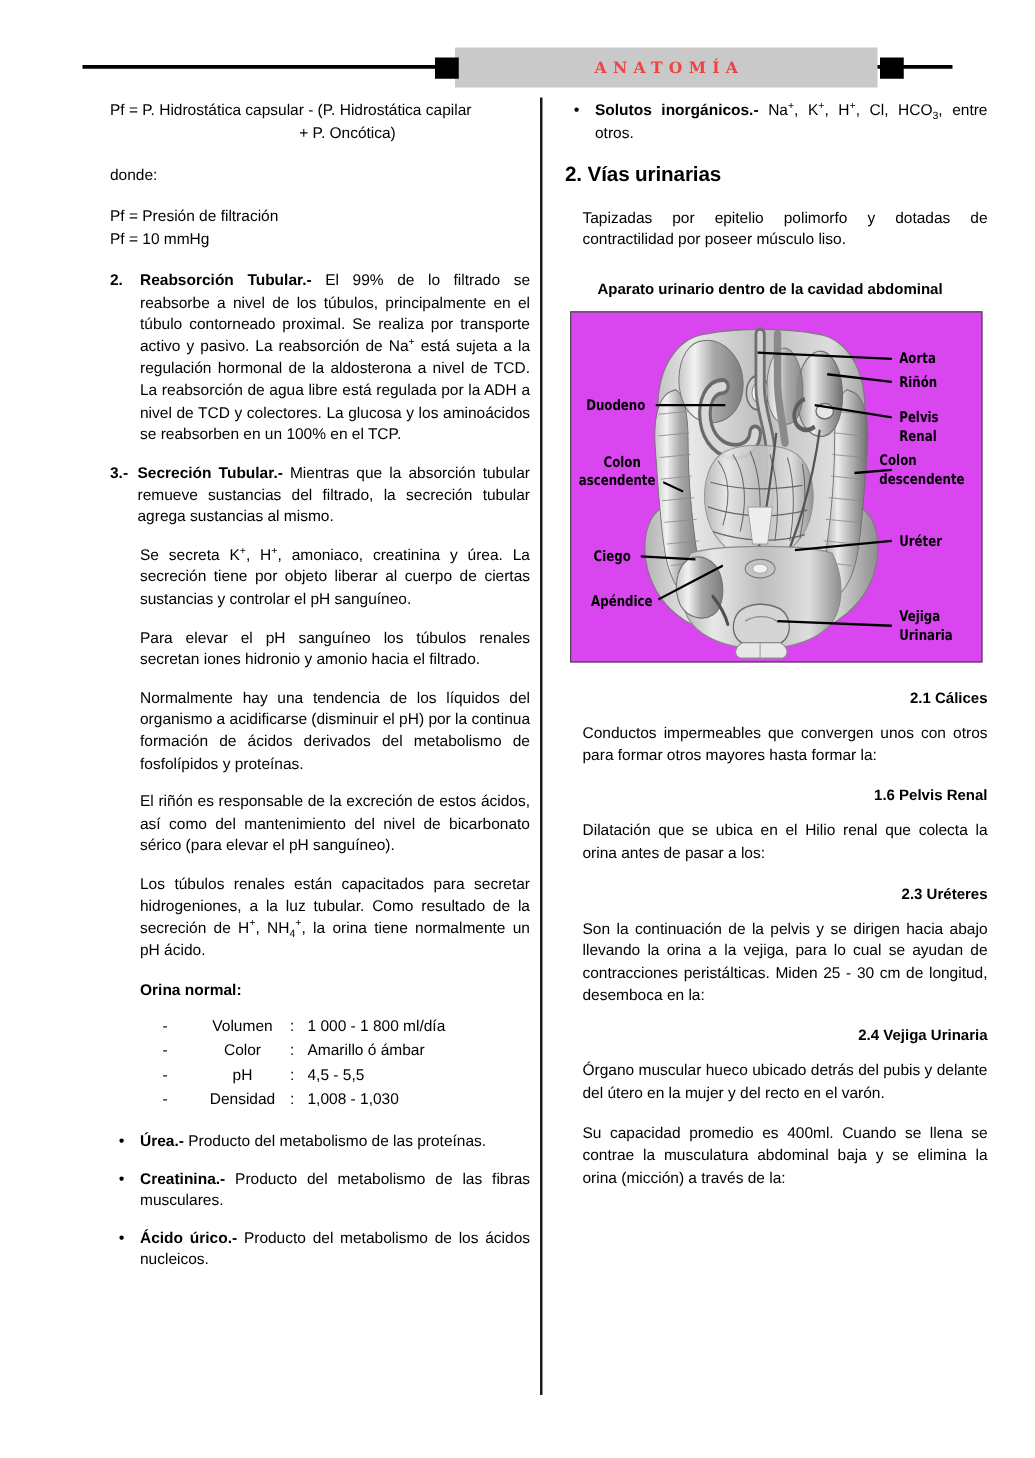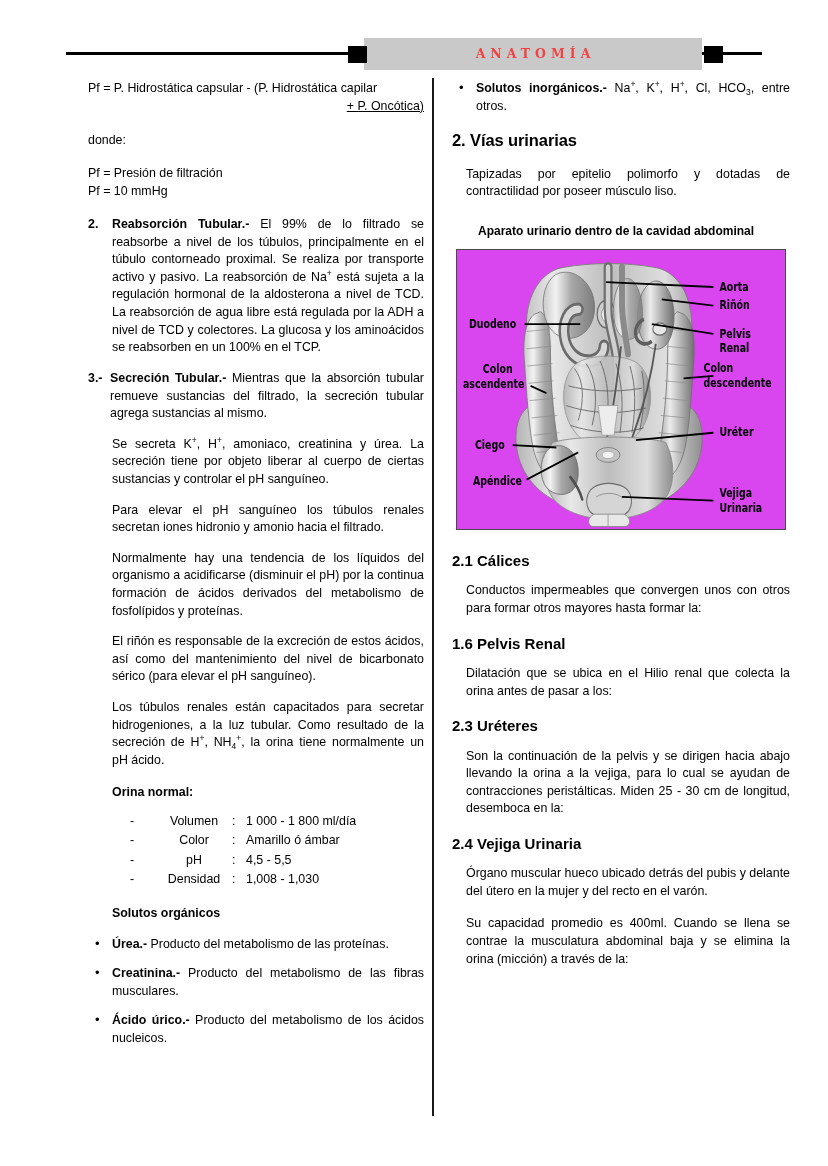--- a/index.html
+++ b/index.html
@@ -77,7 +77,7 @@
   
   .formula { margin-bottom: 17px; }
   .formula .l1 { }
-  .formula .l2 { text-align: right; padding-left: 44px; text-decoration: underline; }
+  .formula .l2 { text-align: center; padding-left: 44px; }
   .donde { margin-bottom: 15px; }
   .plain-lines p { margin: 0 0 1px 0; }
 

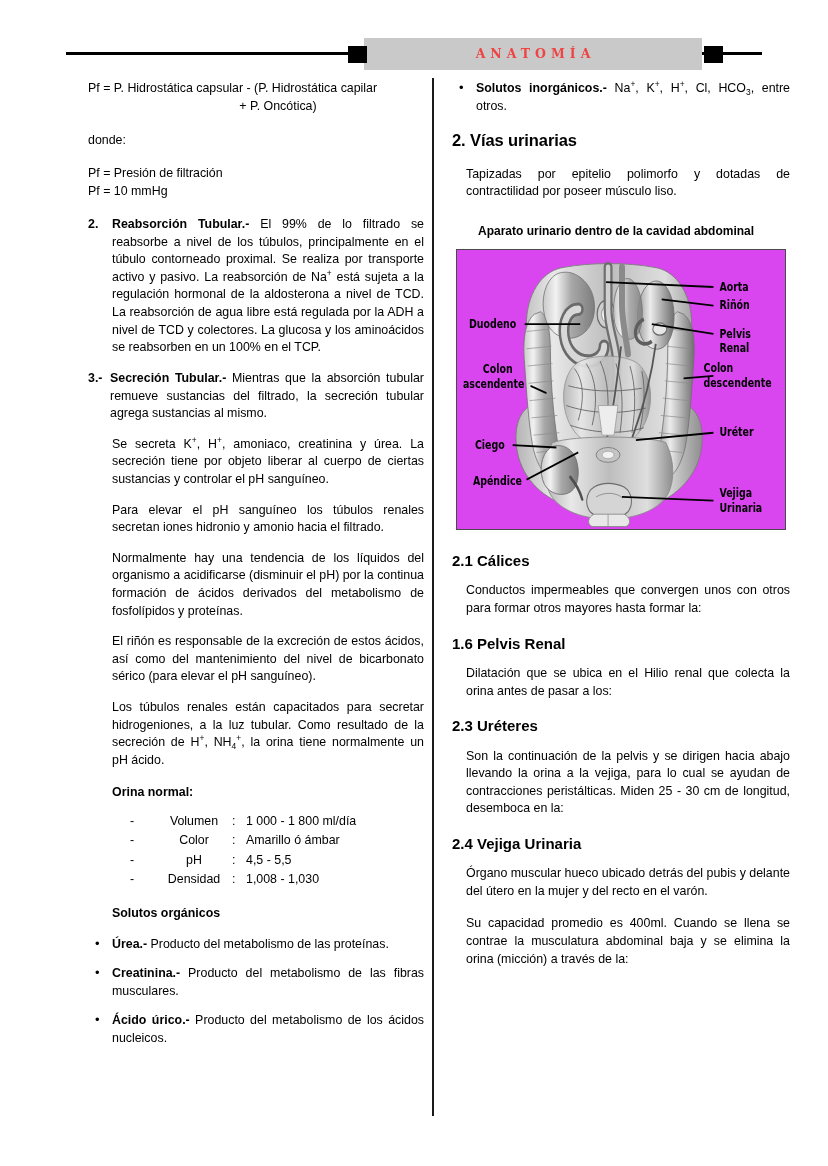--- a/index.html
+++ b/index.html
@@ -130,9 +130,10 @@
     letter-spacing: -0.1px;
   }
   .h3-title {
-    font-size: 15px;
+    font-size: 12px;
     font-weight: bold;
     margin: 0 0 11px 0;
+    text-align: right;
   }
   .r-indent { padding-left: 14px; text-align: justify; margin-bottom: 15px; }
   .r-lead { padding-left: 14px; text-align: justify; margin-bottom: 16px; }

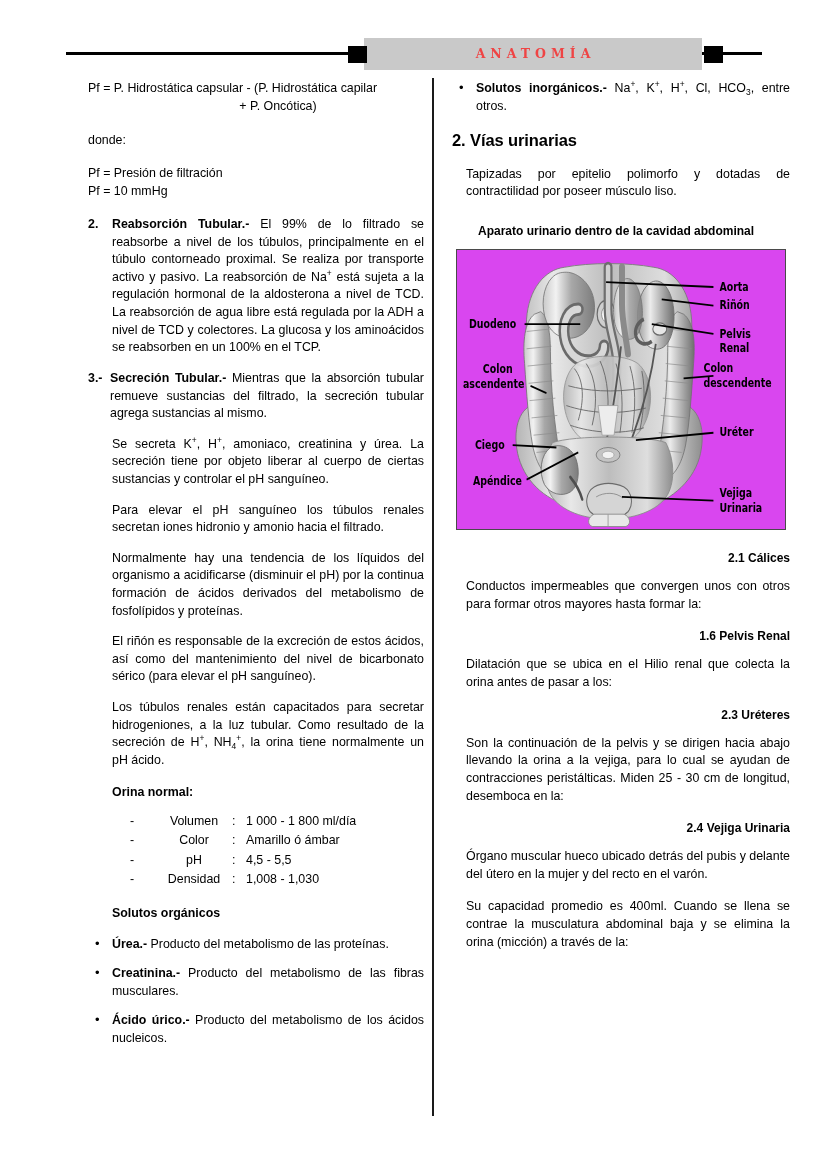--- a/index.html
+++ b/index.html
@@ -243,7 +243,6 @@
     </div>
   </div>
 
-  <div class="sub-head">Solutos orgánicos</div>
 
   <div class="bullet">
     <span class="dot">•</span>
==
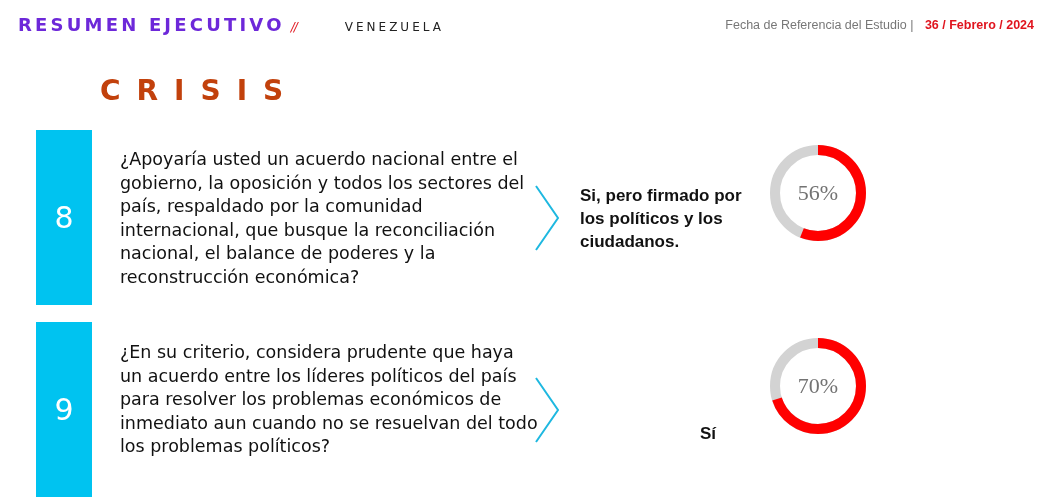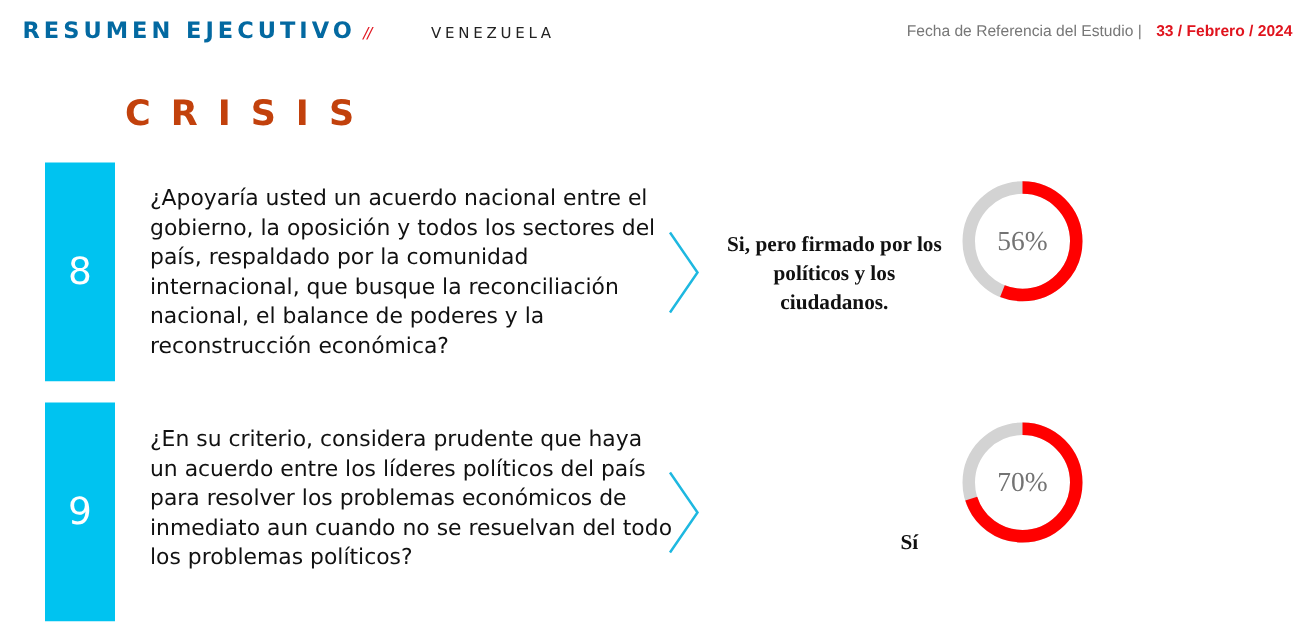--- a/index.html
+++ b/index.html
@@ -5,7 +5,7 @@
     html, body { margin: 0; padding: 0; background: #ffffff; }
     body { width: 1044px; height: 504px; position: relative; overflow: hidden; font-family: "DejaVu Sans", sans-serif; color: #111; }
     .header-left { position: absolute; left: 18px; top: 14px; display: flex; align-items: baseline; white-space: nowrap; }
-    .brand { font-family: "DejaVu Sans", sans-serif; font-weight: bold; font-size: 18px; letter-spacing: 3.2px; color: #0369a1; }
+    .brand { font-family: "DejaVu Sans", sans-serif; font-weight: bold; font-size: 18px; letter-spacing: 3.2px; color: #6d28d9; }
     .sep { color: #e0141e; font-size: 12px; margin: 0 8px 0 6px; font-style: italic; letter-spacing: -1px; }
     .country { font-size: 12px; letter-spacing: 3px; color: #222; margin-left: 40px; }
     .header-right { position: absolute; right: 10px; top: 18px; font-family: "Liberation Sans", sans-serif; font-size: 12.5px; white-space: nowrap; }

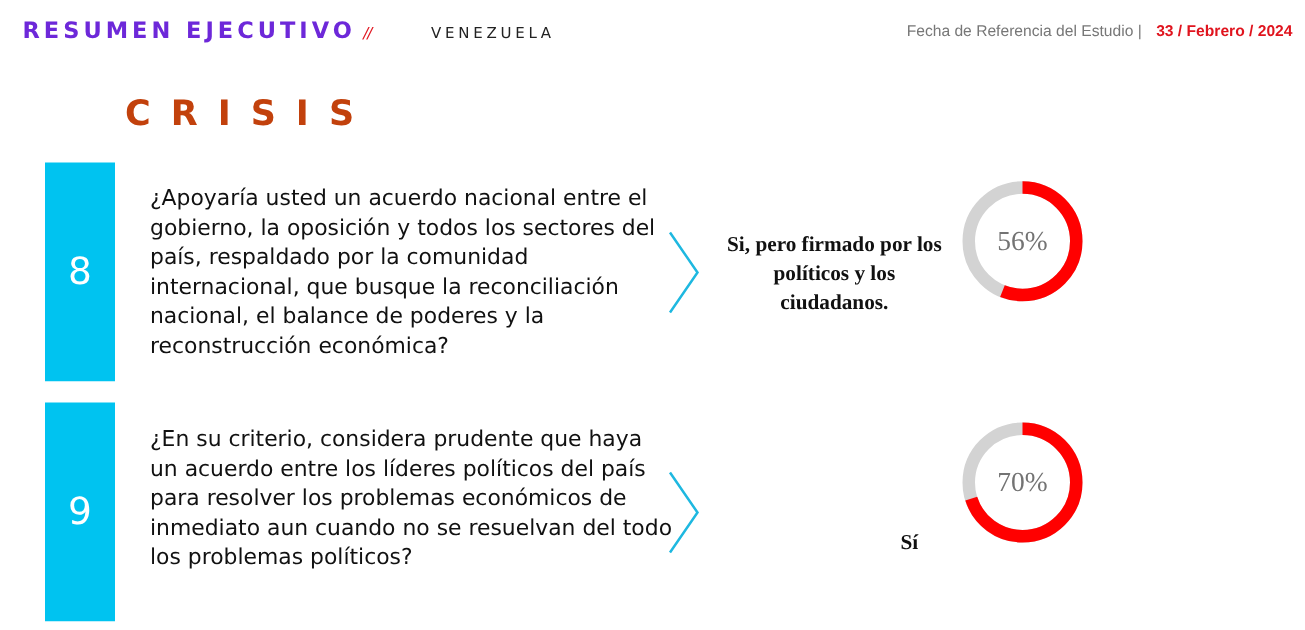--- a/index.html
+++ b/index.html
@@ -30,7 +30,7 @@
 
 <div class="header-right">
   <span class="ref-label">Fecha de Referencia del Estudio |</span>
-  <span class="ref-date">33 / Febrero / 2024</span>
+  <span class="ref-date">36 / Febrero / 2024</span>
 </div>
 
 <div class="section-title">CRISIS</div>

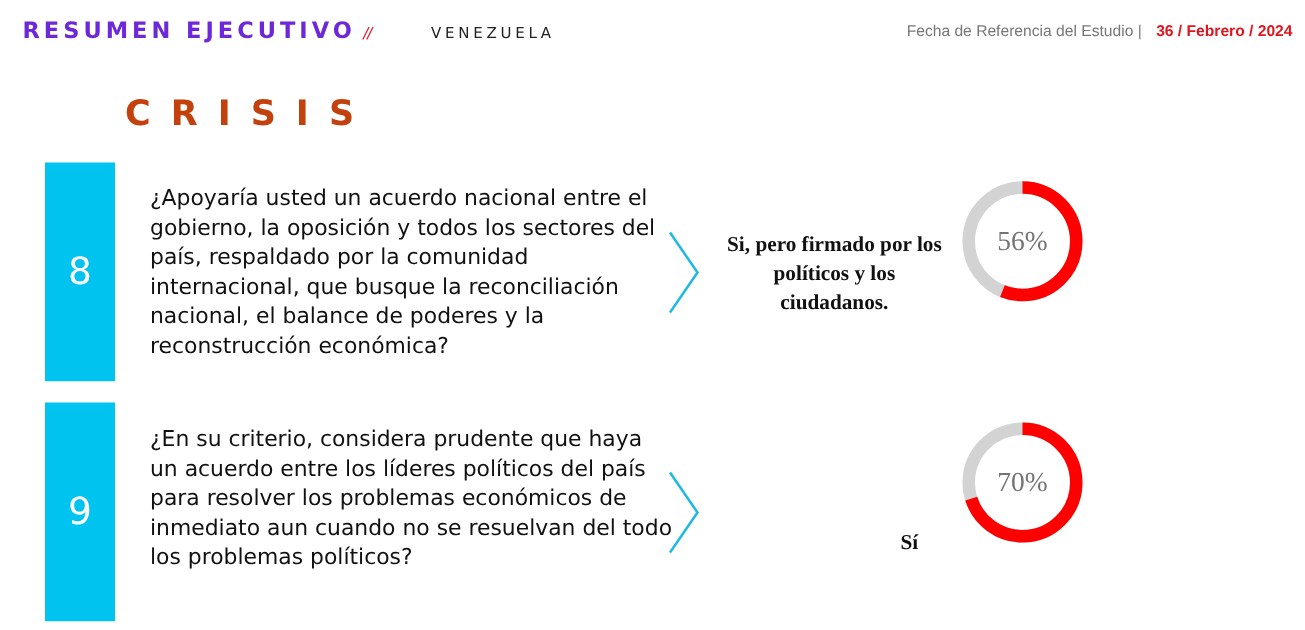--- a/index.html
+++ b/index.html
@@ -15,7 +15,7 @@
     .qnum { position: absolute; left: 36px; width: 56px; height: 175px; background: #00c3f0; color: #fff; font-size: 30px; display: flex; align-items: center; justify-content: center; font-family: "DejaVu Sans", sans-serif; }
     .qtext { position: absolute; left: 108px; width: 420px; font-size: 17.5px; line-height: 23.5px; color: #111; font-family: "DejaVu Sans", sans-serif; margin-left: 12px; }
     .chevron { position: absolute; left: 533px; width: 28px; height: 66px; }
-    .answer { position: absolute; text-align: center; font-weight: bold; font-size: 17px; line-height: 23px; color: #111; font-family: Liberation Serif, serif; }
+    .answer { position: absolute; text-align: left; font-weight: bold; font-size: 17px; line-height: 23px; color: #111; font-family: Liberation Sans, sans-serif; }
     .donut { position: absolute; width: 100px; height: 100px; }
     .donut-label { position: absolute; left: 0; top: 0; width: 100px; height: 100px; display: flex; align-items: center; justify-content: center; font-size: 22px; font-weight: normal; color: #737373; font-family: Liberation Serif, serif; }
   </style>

## Task statement
Exercise for the records above: copy only the lines from the one with "absolute; left: 18px;" to the one with "absolute; left: 533px;", both ends kept, and drop the pictures.

## Response area
     .header-left { position: absolute; left: 18px; top: 14px; display: flex; align-items: baseline; white-space: nowrap; }
-    .brand { font-family: "DejaVu Sans", sans-serif; font-weight: bold; font-size: 18px; letter-spacing: 3.2px; color: #0369a1; }
+    .brand { font-family: "DejaVu Sans", sans-serif; font-weight: bold; font-size: 18px; letter-spacing: 3.2px; color: #6d28d9; }
     .sep { color: #e0141e; font-size: 12px; margin: 0 8px 0 6px; font-style: italic; letter-spacing: -1px; }
     .country { font-size: 12px; letter-spacing: 3px; color: #222; margin-left: 40px; }
     .header-right { position: absolute; right: 10px; top: 18px; font-family: "Liberation Sans", sans-serif; font-size: 12.5px; white-space: nowrap; }

--- a/index.html
+++ b/index.html
@@ -30,7 +30,7 @@
 
 <div class="header-right">
   <span class="ref-label">Fecha de Referencia del Estudio |</span>
-  <span class="ref-date">33 / Febrero / 2024</span>
+  <span class="ref-date">36 / Febrero / 2024</span>
 </div>
 
 <div class="section-title">CRISIS</div>

--- a/index.html
+++ b/index.html
@@ -15,7 +15,7 @@
     .qnum { position: absolute; left: 36px; width: 56px; height: 175px; background: #00c3f0; color: #fff; font-size: 30px; display: flex; align-items: center; justify-content: center; font-family: "DejaVu Sans", sans-serif; }
     .qtext { position: absolute; left: 108px; width: 420px; font-size: 17.5px; line-height: 23.5px; color: #111; font-family: "DejaVu Sans", sans-serif; margin-left: 12px; }
     .chevron { position: absolute; left: 533px; width: 28px; height: 66px; }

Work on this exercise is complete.